What this task involves: Please set down, exactly, the line with "2013-06-05: 1400 -> none" and all lines that follow it through the end of the records below.

- Opening Delimiter -

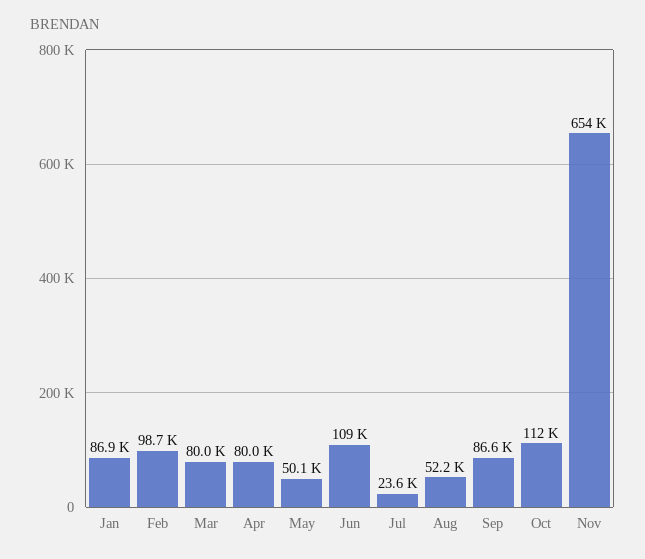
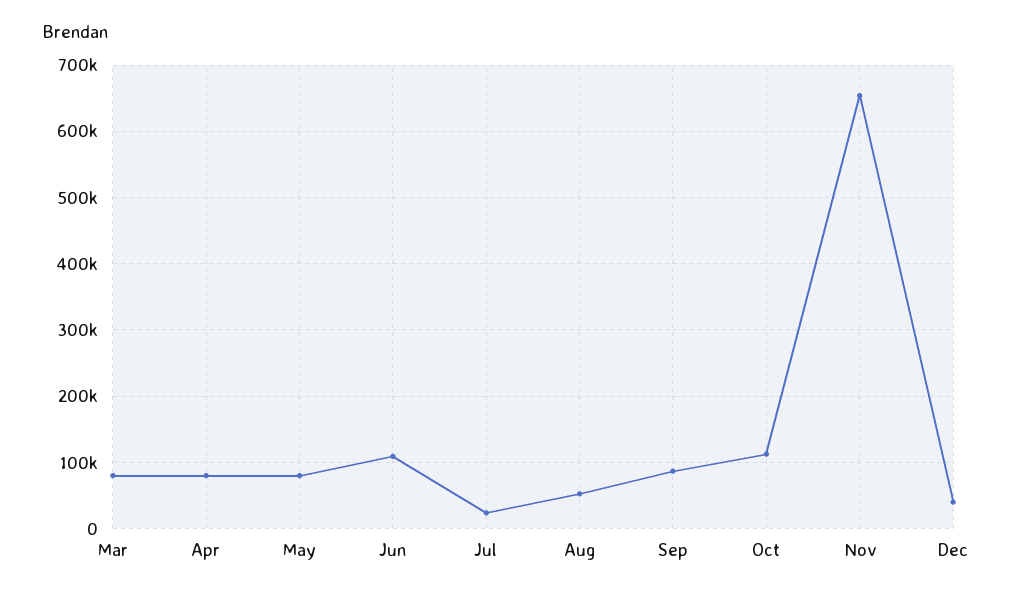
Jan: 86900 -> none
Feb: 98700 -> none
May: 50100 -> 80000
Dec: none -> 40000

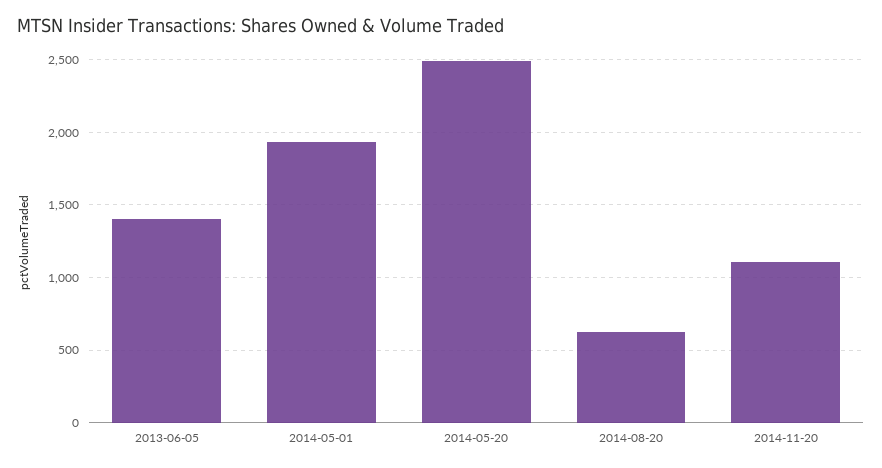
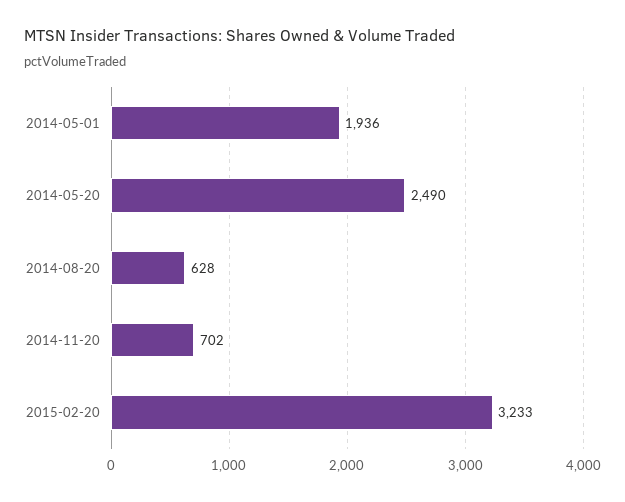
2013-06-05: 1400 -> none
2014-11-20: 1100 -> 702
2015-02-20: none -> 3233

- Closing Delimiter -

Reply to the task:
2013-06-05: 1400 -> none
2014-11-20: 1100 -> 702
2015-02-20: none -> 3233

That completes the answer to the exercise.